Mes chères lectrices, Mes chers lecteurs,
Chez moi, septembre s’évanouit chaque jour un peu plus pour laisser place à l’automne. Je dois avouer que je ne suis pas mécontente de quitter la moiteur de l’été. J’aime passionnément les couleurs de l’automne. J’aime voir la nature changer et notamment voir les arbres se préparer à l’arrivée de l’hiver.
Depuis quelques jours, je pense beaucoup à la notion de manque. Le manque de ceux qui ne sont plus, le manque de ce que l’on a pas et que l’on aimerait tant avoir, le manque d’attention, le manque de considération, le manque d’amour qui est assurément le manque le plus fort et qui cabosse le plus.
En fin de semaine dernière, j’ai longuement discuté avec Yasmina qui est souvent au pied de mon immeuble et qui fait la manche. Quelle que soit l’heure de la journée, elle affiche un large sourire. Je m’arrête de temps en temps pour échanger quelques banalités avec elle ou pour lui dire que je n’ai plus de monnaie (je m’en veux toujours terriblement de dire une chose aussi conne), mais je n’avais jamais pris le temps de m’intéresser vraiment à elle. Son parcours est assez chaotique, mais elle le raconte avec ce même sourire qui m’apparait comme une politesse.
Cette fois-ci, j’ai pris le temps de m’arrêter et de lui demander comment elle allait. Je l’ai écouté, je lui ai posé des questions et je lui ai demandé si je pouvais lui être utile. Elle m’a demandé de lui parler de moi. Elle s’est extasiée sur mon prénom en me disant que c’était la première fois qu’elle l’entendait. Puis, elle m’a dit qu’elle voulait arrêter d’être dans la rue et se former aux métiers de l’assistanat. Elle se voit bien assistante administrative. Je lui ai donc proposé si elle le souhaitait de l’aider à identifier une formation, rédiger un CV, la mettre en relation avec des personnes adéquates. En gros, un truc qui puisse vraiment l’aider ! Elle a semblé touché et m’a dit qu’elle devait néanmoins régler des trucs avant.

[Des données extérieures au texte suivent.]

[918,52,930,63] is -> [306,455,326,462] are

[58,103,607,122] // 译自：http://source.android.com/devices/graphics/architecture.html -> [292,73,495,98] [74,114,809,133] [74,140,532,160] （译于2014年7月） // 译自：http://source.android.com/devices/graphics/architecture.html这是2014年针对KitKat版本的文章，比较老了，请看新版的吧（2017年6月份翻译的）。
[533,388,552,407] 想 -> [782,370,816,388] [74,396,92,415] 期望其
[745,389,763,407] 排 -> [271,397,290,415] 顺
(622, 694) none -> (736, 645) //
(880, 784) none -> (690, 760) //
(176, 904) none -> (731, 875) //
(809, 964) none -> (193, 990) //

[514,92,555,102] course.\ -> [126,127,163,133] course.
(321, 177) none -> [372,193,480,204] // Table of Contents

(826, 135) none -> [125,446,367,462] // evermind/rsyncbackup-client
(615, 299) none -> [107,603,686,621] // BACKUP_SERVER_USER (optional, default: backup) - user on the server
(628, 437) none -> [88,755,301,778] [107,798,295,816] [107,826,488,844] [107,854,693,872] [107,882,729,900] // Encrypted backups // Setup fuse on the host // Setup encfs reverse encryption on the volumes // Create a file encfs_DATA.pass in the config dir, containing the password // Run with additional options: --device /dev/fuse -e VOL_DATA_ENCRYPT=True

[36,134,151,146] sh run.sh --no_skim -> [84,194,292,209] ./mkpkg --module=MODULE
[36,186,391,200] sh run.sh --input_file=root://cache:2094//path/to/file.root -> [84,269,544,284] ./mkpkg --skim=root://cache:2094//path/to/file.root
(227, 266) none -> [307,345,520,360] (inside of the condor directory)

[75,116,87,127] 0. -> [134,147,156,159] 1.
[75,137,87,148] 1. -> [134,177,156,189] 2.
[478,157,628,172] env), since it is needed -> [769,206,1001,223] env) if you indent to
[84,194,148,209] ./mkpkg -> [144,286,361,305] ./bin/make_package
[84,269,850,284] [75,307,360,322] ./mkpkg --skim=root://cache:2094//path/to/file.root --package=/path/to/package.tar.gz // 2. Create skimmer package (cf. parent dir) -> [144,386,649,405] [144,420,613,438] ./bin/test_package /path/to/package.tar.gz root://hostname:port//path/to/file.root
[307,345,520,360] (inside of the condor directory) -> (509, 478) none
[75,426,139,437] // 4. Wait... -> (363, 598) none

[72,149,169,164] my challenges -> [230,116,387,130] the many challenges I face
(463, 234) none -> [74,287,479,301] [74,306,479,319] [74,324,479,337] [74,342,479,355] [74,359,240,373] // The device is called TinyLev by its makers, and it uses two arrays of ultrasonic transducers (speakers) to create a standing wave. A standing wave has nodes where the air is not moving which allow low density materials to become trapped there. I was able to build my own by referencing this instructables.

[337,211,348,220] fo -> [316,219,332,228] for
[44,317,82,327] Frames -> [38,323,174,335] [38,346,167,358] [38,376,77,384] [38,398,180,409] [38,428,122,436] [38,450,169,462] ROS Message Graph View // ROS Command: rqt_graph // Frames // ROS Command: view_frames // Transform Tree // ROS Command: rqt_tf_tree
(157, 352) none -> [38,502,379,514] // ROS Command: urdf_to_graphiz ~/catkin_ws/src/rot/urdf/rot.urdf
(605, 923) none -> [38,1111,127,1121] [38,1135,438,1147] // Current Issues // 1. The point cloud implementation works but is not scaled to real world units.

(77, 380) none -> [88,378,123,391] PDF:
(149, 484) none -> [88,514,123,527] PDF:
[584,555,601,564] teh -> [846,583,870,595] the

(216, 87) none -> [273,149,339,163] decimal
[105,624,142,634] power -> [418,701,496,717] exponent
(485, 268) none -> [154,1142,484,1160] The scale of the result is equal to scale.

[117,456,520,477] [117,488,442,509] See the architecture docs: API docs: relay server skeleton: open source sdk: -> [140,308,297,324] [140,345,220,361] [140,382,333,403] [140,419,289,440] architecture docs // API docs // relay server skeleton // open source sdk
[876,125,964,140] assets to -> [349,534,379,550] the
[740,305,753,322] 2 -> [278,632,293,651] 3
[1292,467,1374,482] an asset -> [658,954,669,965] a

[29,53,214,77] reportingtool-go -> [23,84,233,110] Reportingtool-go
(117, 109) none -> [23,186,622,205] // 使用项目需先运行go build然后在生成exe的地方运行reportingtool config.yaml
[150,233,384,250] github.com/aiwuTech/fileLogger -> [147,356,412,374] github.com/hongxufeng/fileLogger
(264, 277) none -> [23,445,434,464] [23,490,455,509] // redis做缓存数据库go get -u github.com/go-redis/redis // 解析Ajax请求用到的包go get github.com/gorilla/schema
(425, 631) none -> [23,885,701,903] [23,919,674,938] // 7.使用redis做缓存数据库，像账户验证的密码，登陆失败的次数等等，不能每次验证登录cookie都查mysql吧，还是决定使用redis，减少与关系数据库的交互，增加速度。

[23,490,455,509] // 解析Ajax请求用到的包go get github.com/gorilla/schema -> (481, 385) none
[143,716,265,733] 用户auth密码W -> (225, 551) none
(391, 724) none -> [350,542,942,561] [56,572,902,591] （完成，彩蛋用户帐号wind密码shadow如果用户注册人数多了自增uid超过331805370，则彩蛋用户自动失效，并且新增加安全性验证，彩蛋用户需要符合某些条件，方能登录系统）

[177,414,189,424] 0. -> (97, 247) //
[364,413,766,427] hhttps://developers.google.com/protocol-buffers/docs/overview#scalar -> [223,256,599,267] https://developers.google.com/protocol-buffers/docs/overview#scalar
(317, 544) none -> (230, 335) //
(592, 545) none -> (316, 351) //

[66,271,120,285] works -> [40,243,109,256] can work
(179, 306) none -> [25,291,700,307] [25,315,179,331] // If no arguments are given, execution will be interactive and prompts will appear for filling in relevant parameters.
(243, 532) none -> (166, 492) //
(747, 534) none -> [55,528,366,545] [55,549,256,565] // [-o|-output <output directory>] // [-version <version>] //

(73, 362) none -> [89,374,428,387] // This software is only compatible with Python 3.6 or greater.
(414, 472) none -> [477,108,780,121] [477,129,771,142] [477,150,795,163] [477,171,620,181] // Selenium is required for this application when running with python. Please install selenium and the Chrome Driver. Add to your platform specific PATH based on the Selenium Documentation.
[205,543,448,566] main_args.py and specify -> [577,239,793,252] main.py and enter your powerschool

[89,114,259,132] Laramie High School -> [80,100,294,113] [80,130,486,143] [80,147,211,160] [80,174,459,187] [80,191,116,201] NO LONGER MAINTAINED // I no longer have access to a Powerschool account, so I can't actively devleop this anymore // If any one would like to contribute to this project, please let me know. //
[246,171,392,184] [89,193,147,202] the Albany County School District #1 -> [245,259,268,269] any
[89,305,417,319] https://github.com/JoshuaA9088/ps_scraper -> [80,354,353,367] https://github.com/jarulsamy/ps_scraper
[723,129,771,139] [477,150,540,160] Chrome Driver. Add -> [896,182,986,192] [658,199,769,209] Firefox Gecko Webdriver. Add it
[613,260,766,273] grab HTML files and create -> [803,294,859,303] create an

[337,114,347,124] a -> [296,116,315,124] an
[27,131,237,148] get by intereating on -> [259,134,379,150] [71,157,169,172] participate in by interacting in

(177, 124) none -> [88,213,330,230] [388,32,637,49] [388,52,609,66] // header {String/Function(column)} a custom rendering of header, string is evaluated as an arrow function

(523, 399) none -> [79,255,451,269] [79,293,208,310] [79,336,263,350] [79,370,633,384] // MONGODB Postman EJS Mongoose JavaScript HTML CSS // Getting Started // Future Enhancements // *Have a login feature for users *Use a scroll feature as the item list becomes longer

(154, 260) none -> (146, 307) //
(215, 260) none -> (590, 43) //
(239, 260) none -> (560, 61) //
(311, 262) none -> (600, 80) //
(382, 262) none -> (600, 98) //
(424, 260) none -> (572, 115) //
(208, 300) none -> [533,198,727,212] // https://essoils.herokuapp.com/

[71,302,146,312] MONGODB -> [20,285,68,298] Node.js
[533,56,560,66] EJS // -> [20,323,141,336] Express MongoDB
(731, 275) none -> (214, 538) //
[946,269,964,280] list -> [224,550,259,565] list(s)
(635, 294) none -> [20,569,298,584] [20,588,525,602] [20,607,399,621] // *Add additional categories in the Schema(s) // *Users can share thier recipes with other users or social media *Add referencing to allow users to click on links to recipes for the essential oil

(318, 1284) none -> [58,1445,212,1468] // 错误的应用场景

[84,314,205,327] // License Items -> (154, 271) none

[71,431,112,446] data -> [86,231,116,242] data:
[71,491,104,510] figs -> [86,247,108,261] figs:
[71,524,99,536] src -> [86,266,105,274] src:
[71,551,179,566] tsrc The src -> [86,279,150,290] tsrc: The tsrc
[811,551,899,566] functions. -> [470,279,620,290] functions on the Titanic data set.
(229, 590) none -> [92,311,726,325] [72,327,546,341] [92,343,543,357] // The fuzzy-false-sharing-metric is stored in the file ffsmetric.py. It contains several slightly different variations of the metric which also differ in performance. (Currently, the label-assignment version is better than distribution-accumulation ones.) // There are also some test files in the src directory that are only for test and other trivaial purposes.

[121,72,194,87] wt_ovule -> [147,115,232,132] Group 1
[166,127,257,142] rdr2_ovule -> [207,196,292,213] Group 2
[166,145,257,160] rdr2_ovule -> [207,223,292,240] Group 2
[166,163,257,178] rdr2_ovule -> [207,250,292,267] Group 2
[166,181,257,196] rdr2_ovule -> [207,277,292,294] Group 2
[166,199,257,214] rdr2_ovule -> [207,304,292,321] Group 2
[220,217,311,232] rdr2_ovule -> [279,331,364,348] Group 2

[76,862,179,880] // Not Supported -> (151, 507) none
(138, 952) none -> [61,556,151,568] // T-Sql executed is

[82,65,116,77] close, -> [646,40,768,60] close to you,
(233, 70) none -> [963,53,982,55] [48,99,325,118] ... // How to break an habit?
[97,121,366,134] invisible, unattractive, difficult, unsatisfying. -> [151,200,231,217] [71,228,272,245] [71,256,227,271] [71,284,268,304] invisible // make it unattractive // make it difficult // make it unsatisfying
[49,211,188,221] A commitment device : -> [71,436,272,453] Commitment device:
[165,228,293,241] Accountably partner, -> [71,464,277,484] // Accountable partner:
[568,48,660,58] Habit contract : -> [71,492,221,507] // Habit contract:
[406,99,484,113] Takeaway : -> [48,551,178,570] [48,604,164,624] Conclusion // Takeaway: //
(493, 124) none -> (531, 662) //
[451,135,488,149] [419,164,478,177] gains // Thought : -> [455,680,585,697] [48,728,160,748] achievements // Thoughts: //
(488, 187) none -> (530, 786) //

Au moment de nous quitter, elle m’a dit : « Ça fait des mois Colombe que vous me souriez et que vous me regardez dans les yeux sans baisser le regard, je peux vous dire que ça vaut toutes les pièces du monde ».
C’est elle qui est dans la merde jusqu’au cou et pourtant, c’est elle qui me dit des jolies choses. Allez comprendre !
Qu’on se le dise, on crève moins de faim que de manque de considération ! Nous sommes toutes et tous tellement occupés dans nos vies que nous ne prenons plus le temps de prêter attention aux gens que l’on voit tous les jours sur notre chemin, mais que nous cherchons consciemment ou inconsciemment à gommer de notre champ visuel, car ça nous dérange ou ça nous met mal à l’aise et parfois les 2.
Etre mal à l’aise n’est pas une honte. Moi-même, j’ai dit à Yasmina que j’avais hésité plusieurs fois à m’arrêter et engager la conversation, mais que je ne l’avais pas fait. Pourquoi ? Peur que mes questions soient mal interprétées, peur de mal faire, de mal dire. Des excuses en fait. En avouant ma maladresse, j’ai justement désamorcé les choses et créé un lien avec elle.
Celles et ceux qui semblent les moins bien lotis n’ont pas besoin de notre pitié, ni de nos conseils souvent péremptoires. Ils ont besoin d’être vu, regardé, écouté, considéré et oui aussi, parfois d’être aidé.
Je ne crois pas que je pourrai un jour évoluer dans le secteur de l’action sociale, même si c’est pas l’envie qui m’en manque (tant de choses m’émeuvent et me font parfois perdre pied), mais je me dis qu’à mon échelle et sans avoir pour vocation de sauver toutes les personnes en galère, je peux filer un coup de pouce à quelqu’un qui fait partie de mon quotidien ou à tout le moins lui sourire. Ne négligeons plus le pouvoir du sourire !
Doux jeudi.
Je vous embrasse fort,
Colombe
Très touchée comme souvent par ce Colombillet. Oui, regarder, sourire, ecouter, c'est le premier des cadeaux et il me semble que tu fais ca très naturellement. Et ce n'est pas la première fois que tu racontes les retours inattendus et souvent très beaux avec des personnes à la rue. Merci pour le partage !!!